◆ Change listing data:
--- START ---
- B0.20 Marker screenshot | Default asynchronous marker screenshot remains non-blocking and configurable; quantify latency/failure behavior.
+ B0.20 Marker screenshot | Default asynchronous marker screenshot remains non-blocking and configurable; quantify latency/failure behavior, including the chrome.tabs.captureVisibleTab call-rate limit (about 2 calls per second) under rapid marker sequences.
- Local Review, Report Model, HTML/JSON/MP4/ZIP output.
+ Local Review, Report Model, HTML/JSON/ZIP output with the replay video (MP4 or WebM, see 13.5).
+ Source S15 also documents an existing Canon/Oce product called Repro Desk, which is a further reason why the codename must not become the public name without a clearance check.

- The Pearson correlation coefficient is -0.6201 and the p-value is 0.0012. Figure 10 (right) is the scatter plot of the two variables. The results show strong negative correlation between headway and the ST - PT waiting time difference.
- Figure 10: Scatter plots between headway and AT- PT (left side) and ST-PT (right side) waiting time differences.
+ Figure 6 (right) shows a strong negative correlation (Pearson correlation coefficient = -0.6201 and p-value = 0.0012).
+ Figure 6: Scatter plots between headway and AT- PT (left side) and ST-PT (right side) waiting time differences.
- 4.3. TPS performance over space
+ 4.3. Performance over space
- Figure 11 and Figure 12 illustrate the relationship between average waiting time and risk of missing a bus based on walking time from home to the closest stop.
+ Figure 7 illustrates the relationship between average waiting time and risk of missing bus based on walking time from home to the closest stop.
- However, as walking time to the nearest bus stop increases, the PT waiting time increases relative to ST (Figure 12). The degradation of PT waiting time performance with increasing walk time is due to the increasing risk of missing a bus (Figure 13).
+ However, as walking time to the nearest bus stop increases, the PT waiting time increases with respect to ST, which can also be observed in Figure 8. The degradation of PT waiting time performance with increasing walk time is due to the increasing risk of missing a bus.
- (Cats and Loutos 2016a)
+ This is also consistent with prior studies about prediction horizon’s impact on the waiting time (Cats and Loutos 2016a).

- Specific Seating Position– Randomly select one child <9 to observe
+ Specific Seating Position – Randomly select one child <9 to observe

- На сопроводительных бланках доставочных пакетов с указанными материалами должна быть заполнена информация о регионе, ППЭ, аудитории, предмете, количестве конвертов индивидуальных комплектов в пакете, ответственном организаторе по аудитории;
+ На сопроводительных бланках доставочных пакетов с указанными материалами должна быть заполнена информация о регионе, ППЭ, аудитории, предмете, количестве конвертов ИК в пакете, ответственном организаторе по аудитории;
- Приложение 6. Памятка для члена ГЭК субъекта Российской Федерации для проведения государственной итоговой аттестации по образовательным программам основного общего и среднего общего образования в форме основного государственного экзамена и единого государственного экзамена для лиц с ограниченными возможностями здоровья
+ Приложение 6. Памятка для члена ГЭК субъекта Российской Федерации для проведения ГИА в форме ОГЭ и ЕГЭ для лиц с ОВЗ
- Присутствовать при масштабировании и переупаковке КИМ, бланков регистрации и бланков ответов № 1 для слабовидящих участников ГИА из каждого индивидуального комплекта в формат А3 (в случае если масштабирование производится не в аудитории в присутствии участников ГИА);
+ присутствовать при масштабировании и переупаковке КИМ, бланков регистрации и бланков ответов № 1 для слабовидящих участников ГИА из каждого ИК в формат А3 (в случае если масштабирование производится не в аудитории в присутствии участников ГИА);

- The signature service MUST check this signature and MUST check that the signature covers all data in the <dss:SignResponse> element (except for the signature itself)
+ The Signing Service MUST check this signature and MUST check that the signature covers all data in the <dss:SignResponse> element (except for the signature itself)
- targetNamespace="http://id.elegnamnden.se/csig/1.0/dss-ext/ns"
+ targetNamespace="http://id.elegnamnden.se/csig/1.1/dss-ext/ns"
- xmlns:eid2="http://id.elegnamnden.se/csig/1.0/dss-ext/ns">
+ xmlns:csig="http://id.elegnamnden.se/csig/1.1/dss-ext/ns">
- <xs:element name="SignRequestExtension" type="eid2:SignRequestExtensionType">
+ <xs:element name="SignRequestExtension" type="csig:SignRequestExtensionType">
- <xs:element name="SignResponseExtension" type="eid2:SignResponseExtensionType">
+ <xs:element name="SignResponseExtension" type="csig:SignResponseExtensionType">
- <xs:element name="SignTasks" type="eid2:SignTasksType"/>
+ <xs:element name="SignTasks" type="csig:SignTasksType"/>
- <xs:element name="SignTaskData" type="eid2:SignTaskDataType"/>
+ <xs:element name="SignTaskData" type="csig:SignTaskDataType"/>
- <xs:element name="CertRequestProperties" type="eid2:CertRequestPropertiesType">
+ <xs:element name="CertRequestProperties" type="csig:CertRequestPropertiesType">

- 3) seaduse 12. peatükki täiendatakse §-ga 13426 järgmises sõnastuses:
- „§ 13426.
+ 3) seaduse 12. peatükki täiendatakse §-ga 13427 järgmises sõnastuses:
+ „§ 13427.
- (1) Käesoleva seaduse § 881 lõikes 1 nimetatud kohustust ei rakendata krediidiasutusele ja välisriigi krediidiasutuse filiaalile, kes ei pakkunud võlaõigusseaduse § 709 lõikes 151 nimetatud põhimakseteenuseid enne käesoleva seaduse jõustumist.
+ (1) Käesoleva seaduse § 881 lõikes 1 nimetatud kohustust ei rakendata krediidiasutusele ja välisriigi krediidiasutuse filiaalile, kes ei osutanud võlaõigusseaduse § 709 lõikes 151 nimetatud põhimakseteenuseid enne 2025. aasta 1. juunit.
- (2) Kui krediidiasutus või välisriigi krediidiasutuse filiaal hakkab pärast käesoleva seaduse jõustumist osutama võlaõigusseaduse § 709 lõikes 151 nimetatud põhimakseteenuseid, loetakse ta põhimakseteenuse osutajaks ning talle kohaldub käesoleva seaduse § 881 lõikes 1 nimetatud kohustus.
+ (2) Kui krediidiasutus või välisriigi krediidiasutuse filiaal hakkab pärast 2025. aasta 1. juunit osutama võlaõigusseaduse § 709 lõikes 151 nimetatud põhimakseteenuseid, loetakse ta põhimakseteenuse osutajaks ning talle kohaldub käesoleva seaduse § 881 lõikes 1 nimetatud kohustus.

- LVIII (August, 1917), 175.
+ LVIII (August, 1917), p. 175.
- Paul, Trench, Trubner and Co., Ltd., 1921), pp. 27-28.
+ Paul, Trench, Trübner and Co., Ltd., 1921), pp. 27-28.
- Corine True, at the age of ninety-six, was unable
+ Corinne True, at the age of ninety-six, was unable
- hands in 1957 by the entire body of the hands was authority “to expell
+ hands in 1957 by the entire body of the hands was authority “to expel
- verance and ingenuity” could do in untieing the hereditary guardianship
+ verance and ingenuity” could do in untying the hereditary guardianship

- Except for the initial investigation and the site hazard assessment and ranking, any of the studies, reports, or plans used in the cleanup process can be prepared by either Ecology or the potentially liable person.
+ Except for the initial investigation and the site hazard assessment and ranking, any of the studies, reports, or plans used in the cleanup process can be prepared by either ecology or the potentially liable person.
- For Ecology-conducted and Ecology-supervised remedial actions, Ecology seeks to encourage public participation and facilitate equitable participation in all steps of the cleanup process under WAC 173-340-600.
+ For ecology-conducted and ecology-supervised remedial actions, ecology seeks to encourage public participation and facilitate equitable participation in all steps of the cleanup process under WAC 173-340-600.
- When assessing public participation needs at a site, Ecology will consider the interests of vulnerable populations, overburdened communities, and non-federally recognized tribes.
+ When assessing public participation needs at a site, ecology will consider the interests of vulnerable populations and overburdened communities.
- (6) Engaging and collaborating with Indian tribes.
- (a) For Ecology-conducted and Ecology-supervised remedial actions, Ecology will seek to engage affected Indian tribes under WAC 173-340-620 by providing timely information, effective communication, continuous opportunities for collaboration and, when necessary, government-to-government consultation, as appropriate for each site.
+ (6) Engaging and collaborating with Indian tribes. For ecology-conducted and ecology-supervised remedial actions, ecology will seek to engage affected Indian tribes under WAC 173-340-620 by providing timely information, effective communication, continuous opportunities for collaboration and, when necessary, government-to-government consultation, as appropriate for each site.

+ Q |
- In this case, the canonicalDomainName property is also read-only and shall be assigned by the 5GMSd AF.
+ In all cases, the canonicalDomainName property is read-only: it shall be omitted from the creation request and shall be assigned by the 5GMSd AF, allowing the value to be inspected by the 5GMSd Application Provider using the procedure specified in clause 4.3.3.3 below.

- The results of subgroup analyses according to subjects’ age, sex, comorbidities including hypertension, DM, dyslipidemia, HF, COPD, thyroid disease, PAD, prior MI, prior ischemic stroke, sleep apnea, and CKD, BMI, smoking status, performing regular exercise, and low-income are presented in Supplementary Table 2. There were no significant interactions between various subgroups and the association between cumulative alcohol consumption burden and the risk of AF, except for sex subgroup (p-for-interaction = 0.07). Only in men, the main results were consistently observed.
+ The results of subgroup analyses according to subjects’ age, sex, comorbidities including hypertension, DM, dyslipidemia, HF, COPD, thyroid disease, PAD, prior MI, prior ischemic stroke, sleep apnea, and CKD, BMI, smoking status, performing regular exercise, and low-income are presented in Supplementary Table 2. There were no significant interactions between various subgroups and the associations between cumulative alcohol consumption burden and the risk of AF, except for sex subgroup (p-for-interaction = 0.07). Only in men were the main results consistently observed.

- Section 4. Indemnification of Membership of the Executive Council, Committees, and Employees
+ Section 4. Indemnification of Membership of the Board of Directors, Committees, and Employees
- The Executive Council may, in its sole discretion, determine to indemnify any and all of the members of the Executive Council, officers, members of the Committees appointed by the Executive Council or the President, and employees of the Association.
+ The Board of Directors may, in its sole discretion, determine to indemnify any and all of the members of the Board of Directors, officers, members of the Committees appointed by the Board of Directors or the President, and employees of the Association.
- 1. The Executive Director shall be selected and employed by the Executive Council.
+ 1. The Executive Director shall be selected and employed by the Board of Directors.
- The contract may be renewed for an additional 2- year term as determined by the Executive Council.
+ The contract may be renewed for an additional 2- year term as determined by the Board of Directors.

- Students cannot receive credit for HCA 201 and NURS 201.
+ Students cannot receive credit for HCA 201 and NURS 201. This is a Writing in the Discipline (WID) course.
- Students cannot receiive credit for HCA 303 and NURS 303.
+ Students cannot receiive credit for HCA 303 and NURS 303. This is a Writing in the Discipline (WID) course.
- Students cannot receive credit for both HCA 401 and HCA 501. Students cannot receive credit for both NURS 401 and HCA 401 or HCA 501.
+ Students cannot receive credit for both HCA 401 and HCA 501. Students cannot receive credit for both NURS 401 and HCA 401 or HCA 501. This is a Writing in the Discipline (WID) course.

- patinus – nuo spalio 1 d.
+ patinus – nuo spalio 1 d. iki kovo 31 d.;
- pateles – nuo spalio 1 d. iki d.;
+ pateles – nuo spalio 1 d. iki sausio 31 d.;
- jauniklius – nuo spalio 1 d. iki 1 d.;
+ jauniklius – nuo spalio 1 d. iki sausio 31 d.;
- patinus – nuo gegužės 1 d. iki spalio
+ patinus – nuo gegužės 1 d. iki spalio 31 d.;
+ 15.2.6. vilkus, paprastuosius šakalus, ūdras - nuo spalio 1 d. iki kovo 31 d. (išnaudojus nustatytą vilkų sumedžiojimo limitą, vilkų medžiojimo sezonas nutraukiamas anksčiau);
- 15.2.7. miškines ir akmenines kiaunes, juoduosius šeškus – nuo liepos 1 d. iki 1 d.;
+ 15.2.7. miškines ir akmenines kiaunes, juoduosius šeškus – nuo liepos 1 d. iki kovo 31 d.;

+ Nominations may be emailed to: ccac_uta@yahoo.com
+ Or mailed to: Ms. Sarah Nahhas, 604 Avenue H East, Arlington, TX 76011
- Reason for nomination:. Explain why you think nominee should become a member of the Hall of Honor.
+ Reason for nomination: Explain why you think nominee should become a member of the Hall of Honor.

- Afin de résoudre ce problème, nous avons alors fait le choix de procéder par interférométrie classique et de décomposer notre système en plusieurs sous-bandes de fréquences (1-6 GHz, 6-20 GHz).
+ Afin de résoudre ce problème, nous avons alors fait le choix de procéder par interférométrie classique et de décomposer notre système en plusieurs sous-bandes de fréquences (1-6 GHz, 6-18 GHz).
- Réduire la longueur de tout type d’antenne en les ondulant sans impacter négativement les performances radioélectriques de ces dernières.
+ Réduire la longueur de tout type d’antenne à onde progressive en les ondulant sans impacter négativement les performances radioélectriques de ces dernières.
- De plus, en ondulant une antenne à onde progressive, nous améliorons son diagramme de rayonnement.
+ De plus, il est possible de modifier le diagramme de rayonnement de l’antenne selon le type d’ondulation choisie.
--- END ---
Your answer should be the lines above, from the line containing "- Students cannot receiive" up to and including the line containing "- Students cannot receive credit for both", reproduced exactly and with nothing else.

◆ Exercise result:
- Students cannot receiive credit for HCA 303 and NURS 303.
+ Students cannot receiive credit for HCA 303 and NURS 303. This is a Writing in the Discipline (WID) course.
- Students cannot receive credit for both HCA 401 and HCA 501. Students cannot receive credit for both NURS 401 and HCA 401 or HCA 501.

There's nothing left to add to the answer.